Many of them have passed (and continue to pass) throughvery difficult moments: to receive the news that your child has a strange Syndrome or a brain injury, long hospitalizations, medical tests, sleepless nights due to the worry of what “is going to happen” in the future ... but as difficult as it may seem, there you are: following with their lives, their jobs, their other children. Celebrating their big and small advances, sharing with other families, laughing and having fun,enjoying every second.
How do they do that? - Many mothers and fathers with very young children ask me - Do you reallyyou can become happy? Will I ever get to smile like them? I think the key is to cultivate resilience, as they often do unconsciously.
First of all, we must bear in mind that resilience is something that we can develop throughout our lives and it is important to see what aspects can help us:
1- Be aware that all people have capacities and limitations.

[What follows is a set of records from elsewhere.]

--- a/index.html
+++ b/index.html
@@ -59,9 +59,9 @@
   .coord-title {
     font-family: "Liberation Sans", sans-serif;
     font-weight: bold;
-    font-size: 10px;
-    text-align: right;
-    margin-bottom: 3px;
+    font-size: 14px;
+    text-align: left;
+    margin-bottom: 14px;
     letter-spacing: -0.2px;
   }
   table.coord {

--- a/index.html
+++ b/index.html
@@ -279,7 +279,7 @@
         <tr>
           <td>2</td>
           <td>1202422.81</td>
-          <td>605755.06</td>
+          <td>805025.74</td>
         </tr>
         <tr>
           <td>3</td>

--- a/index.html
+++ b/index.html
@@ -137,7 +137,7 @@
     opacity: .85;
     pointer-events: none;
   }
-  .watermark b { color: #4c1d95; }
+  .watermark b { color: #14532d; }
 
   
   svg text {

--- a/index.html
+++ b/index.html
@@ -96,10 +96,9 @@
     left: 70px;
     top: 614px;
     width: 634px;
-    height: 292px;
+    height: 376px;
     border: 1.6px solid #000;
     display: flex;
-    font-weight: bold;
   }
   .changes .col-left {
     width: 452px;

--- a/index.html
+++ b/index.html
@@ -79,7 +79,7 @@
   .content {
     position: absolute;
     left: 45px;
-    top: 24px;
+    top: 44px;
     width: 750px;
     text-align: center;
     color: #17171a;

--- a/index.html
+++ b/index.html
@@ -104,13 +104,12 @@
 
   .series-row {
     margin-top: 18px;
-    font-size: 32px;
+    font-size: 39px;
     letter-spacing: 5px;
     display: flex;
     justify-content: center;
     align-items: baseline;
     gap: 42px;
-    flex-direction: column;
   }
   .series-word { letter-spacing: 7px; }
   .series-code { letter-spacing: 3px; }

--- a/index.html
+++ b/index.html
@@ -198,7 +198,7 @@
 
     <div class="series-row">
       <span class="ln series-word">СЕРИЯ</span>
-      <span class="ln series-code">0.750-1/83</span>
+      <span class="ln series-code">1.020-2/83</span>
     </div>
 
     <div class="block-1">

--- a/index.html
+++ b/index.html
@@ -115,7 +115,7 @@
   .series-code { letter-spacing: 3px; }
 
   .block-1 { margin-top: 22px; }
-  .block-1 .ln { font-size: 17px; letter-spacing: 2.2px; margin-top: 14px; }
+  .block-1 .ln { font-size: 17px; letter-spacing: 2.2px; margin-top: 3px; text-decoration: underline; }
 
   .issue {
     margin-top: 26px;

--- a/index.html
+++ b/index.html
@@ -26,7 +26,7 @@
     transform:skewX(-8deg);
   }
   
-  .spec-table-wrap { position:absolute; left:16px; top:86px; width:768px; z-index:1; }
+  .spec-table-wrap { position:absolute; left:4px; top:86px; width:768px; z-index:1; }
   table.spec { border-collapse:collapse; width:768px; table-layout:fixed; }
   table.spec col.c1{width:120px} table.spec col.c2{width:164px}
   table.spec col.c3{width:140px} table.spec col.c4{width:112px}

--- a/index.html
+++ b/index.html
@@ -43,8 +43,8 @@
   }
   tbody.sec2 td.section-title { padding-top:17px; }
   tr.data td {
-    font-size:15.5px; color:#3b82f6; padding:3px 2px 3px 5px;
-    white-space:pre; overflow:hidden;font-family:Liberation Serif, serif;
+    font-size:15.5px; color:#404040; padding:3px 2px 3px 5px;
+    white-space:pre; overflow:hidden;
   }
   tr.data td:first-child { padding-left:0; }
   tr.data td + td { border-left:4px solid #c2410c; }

We may think: "I am not going to be able to face this" but we are. So the first step consists of certain "self-knowledge”, Recognizing our limitations and capabilities.
It's about cultivating apositive view of oneself, trusting in our ability to solve problems.
2- Be able to have a broad vision of reality
Sometimes a traumatic event can "blur" our vision of reality and it seems to us that "everything" is going wrong. This is a normal reaction at first, but little by little, we should move towards amore neutral place, being able to recognize everything that does work around us.
3- Recognize that we cannot control everything
In life there are situations thatare beyond our control: the injury our son has, the treatments that exist… stopping resisting that can help us accept reality as it is.
4- Live in the present
Focusing on day to day is one of the most important strategies, it helps us to remove the anguish that thinking about the future generates.
We cannot know for sure what will happen tomorrow, all we have is today, thus, always remembering that our child will be tomorrow depending on what we do today.
5- Keep a positive perspective
Resilient families have an optimistic outlook on life, which opens the possibility for good things to happen, to have hope. It is about visualizing more what we want, instead of worrying about whatwe fear.
Acknowledging difficult situations and talking about how you feel about them is very important. So is sharing and celebrating joys and achievements.
Do not pretend that "nothing is wrong" or that "everything is fine" when it is not. If we don't show how wesorry we really miss the opportunity to get the support we need.
It is importantto imply in this type of communication to all members of the family: parents, siblings, grandparents ...
7- Flexibility and stability
Resilient families have aflexible structure that they can modify to face the needs and challenges that may appear: work schedules are modified, roles are redistributed in the couple, grandparents are asked for help ... although it may not seem like it, this flexibility helps a lot toface the crisis.
8- Ask for and accept help
Accepting help and support from those who care about us helps strengthen our ability toRecovery. It also gives us the opportunity to enrich ourselves with what others can contribute to us with their help.
9- Have a good support network
Faced with a difficult situation, it is very important to have a environment that surrounds us and make us feel that “we are not alone”.
10- Manage time
Another important key is managing time, distinguishing between what is urgent or important. Now we will givepriority to certain things that perhaps previously went unnoticed: a quiet time, a good rest, seeing our son direct his gaze or take his first step… good! We are adjusting.
Resilient families with children with disabilities distinguish themselves from the rest because they are able to recognize everything they have learned along the way, despite the difficult moments.